As we passed under the bridge, a bungee jumper was just taking a leap. Talk about adrenalin rushes! If you know of someone who jumped over the canal at 1.20 p.m. on Tuesday August 30th and wants a picture to prove it, tell him to get in touch with us!
We had a few uneasy moments when we emerged from the canal and realized that they had not yet submerged the bridge on the western end, but after a quick VHF exchange with the tower ("OK Captain!! OK!!") we finally saw it sinking. It felt like we had just emerged from a flume ride, but we still had about six hours of sailing left to do. With lots of daylight hours still ahead, we decided to continue on to Galaxidhi, which had been one of our favourite stops when we came through the Gulf of Corinth in 2009. As we pulled into the anchorage in the old harbour at 7.30 in the evening, I wondered aloud whether the old saying "You can never go back" would prove true.
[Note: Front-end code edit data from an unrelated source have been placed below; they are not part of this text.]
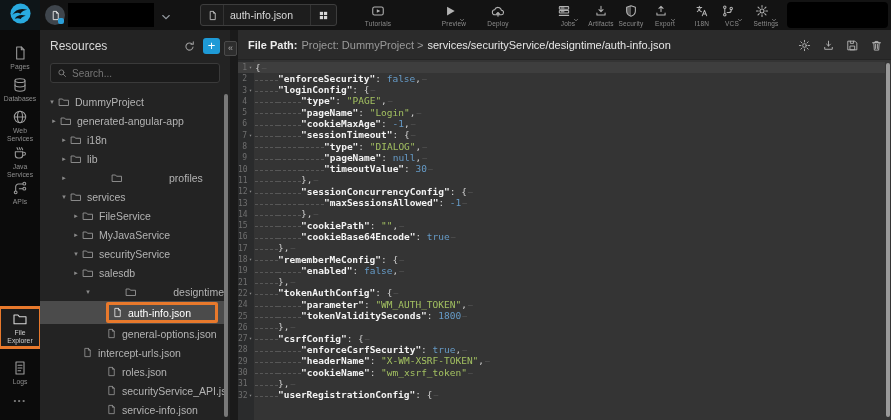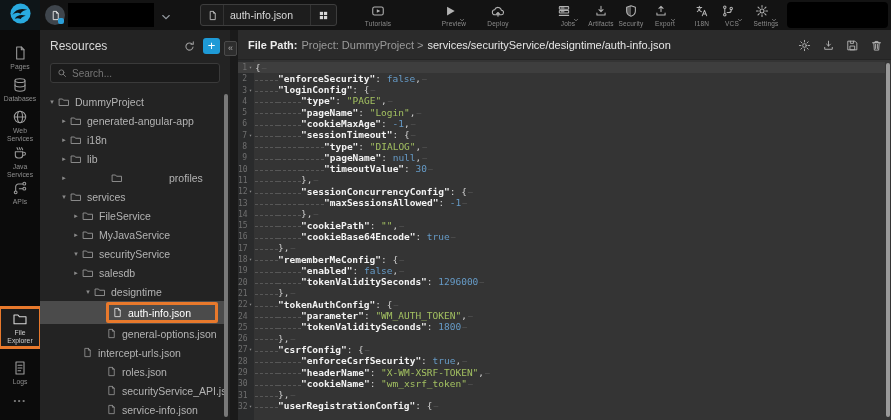--- a/index.html
+++ b/index.html
@@ -376,45 +376,45 @@
     <div id="tree">
         <div class="trow" style="padding-left: 6px;">
           <span class="arr">▾</span>
           <span class="tico">
             <svg width="12" height="12" viewBox="0 0 24 24" fill="none" stroke="currentColor" stroke-width="1.9" stroke-linecap="round" stroke-linejoin="round">
               <path d="M3 6h6l2 2.5h10V19H3z"></path>
             </svg>
           </span>
           <span>DummyProject</span>
         </div>
+        <div class="trow" style="padding-left: 8px;">
+          <span class="arr">▸</span>
+          <span class="tico">
+            <svg width="12" height="12" viewBox="0 0 24 24" fill="none" stroke="currentColor" stroke-width="1.9" stroke-linecap="round" stroke-linejoin="round">
+              <path d="M3 6h6l2 2.5h10V19H3z"></path>
+            </svg>
+          </span>
+          <span>generated-angular-app</span>
+        </div>
         <div class="trow" style="padding-left: 18px;">
           <span class="arr">▸</span>
           <span class="tico">
             <svg width="12" height="12" viewBox="0 0 24 24" fill="none" stroke="currentColor" stroke-width="1.9" stroke-linecap="round" stroke-linejoin="round">
               <path d="M3 6h6l2 2.5h10V19H3z"></path>
             </svg>
           </span>
-          <span>generated-angular-app</span>
+          <span>i18n</span>
         </div>
         <div class="trow" style="padding-left: 18px;">
           <span class="arr">▸</span>
           <span class="tico">
             <svg width="12" height="12" viewBox="0 0 24 24" fill="none" stroke="currentColor" stroke-width="1.9" stroke-linecap="round" stroke-linejoin="round">
               <path d="M3 6h6l2 2.5h10V19H3z"></path>
             </svg>
           </span>
-          <span>i18n</span>
-        </div>
-        <div class="trow" style="padding-left: 18px;">
-          <span class="arr">▸</span>
-          <span class="tico">
-            <svg width="12" height="12" viewBox="0 0 24 24" fill="none" stroke="currentColor" stroke-width="1.9" stroke-linecap="round" stroke-linejoin="round">
-              <path d="M3 6h6l2 2.5h10V19H3z"></path>
-            </svg>
-          </span>
           <span>lib</span>
         </div>
         <div class="trow" style="padding-left: 18px; gap: 41px;">
           <span class="arr">▸</span>
           <span class="tico">
             <svg width="12" height="12" viewBox="0 0 24 24" fill="none" stroke="currentColor" stroke-width="1.9" stroke-linecap="round" stroke-linejoin="round">
               <path d="M3 6h6l2 2.5h10V19H3z"></path>
             </svg>
           </span>
           <span>profiles</span>
@@ -457,21 +457,21 @@
         </div>
         <div class="trow" style="padding-left: 30px;">
           <span class="arr">▸</span>
           <span class="tico">
             <svg width="12" height="12" viewBox="0 0 24 24" fill="none" stroke="currentColor" stroke-width="1.9" stroke-linecap="round" stroke-linejoin="round">
               <path d="M3 6h6l2 2.5h10V19H3z"></path>
             </svg>
           </span>
           <span>salesdb</span>
         </div>
-        <div class="trow" style="padding-left: 42px;">
+        <div class="trow" style="padding-left: 42px; justify-content: space-between;">
           <span class="arr">▾</span>
           <span class="tico">
             <svg width="12" height="12" viewBox="0 0 24 24" fill="none" stroke="currentColor" stroke-width="1.9" stroke-linecap="round" stroke-linejoin="round">
               <path d="M3 6h6l2 2.5h10V19H3z"></path>
             </svg>
           </span>
           <span>designtime</span>
         </div>
         <div class="trow selected" style="padding-left: 54px;">
           <span class="arr"></span>
@@ -601,21 +601,20 @@
         <div class="line"><span class="ln">10</span><span class="fold"></span><span class="txt"><span class="ind"></span><span class="ind"></span><span class="ind"></span><span class="tk-k">"timeoutValue"</span><span class="tk-p">: </span><span class="tk-v">30</span></span></div>
         <div class="line"><span class="ln">11</span><span class="fold"></span><span class="txt"><span class="ind"></span><span class="ind"></span><span class="tk-p">},</span></span></div>
         <div class="line"><span class="ln">12</span><span class="fold">▾</span><span class="txt"><span class="ind"></span><span class="ind"></span><span class="tk-k">"sessionConcurrencyConfig"</span><span class="tk-p">: {</span></span></div>
         <div class="line"><span class="ln">13</span><span class="fold"></span><span class="txt"><span class="ind"></span><span class="ind"></span><span class="ind"></span><span class="tk-k">"maxSessionsAllowed"</span><span class="tk-p">: </span><span class="tk-v">-1</span></span></div>
         <div class="line"><span class="ln">14</span><span class="fold"></span><span class="txt"><span class="ind"></span><span class="ind"></span><span class="tk-p">},</span></span></div>
         <div class="line"><span class="ln">15</span><span class="fold"></span><span class="txt"><span class="ind"></span><span class="ind"></span><span class="tk-k">"cookiePath"</span><span class="tk-p">: </span><span class="tk-s">""</span><span class="tk-p">,</span></span></div>
         <div class="line"><span class="ln">16</span><span class="fold"></span><span class="txt"><span class="ind"></span><span class="ind"></span><span class="tk-k">"cookieBase64Encode"</span><span class="tk-p">: </span><span class="tk-v">true</span></span></div>
         <div class="line"><span class="ln">17</span><span class="fold"></span><span class="txt"><span class="ind"></span><span class="tk-p">},</span></span></div>
         <div class="line"><span class="ln">18</span><span class="fold">▾</span><span class="txt"><span class="ind"></span><span class="tk-k">"rememberMeConfig"</span><span class="tk-p">: {</span></span></div>
         <div class="line"><span class="ln">19</span><span class="fold"></span><span class="txt"><span class="ind"></span><span class="ind"></span><span class="tk-k">"enabled"</span><span class="tk-p">: </span><span class="tk-v">false</span><span class="tk-p">,</span></span></div>
-        <div class="line"><span class="ln">20</span><span class="fold"></span><span class="txt"><span class="ind"></span><span class="ind"></span><span class="tk-k">"tokenValiditySeconds"</span><span class="tk-p">: </span><span class="tk-v">1296000</span></span></div>
         <div class="line"><span class="ln">21</span><span class="fold"></span><span class="txt"><span class="ind"></span><span class="tk-p">},</span></span></div>
         <div class="line"><span class="ln">22</span><span class="fold">▾</span><span class="txt"><span class="ind"></span><span class="tk-k">"tokenAuthConfig"</span><span class="tk-p">: {</span></span></div>
         <div class="line"><span class="ln">24</span><span class="fold"></span><span class="txt"><span class="ind"></span><span class="ind"></span><span class="tk-k">"parameter"</span><span class="tk-p">: </span><span class="tk-s">"WM_AUTH_TOKEN"</span><span class="tk-p">,</span></span></div>
         <div class="line"><span class="ln">25</span><span class="fold"></span><span class="txt"><span class="ind"></span><span class="ind"></span><span class="tk-k">"tokenValiditySeconds"</span><span class="tk-p">: </span><span class="tk-v">1800</span></span></div>
         <div class="line"><span class="ln">26</span><span class="fold"></span><span class="txt"><span class="ind"></span><span class="tk-p">},</span></span></div>
         <div class="line"><span class="ln">27</span><span class="fold">▾</span><span class="txt"><span class="ind"></span><span class="tk-k">"csrfConfig"</span><span class="tk-p">: {</span></span></div>
         <div class="line"><span class="ln">28</span><span class="fold"></span><span class="txt"><span class="ind"></span><span class="ind"></span><span class="tk-k">"enforceCsrfSecurity"</span><span class="tk-p">: </span><span class="tk-v">true</span><span class="tk-p">,</span></span></div>
         <div class="line"><span class="ln">29</span><span class="fold"></span><span class="txt"><span class="ind"></span><span class="ind"></span><span class="tk-k">"headerName"</span><span class="tk-p">: </span><span class="tk-s">"X-WM-XSRF-TOKEN"</span><span class="tk-p">,</span></span></div>
         <div class="line"><span class="ln">30</span><span class="fold"></span><span class="txt"><span class="ind"></span><span class="ind"></span><span class="tk-k">"cookieName"</span><span class="tk-p">: </span><span class="tk-s">"wm_xsrf_token"</span></span></div>
         <div class="line"><span class="ln">31</span><span class="fold"></span><span class="txt"><span class="ind"></span><span class="tk-p">},</span></span></div>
I'm happy to report that the view from the anchorage is as pretty as ever, even though we spent our first night hanging on for dear life in a big swell and our second night sitting out a spectacular thunder and lightning storm. As an indication of how much one's perspective changes after a couple of weeks without access to fresh water, we were actually delighted when the downpour arrived and washed the salt off our rigging. More on Galaxidhi in our next posting. Right now, I've got some stainless steel that needs polishing!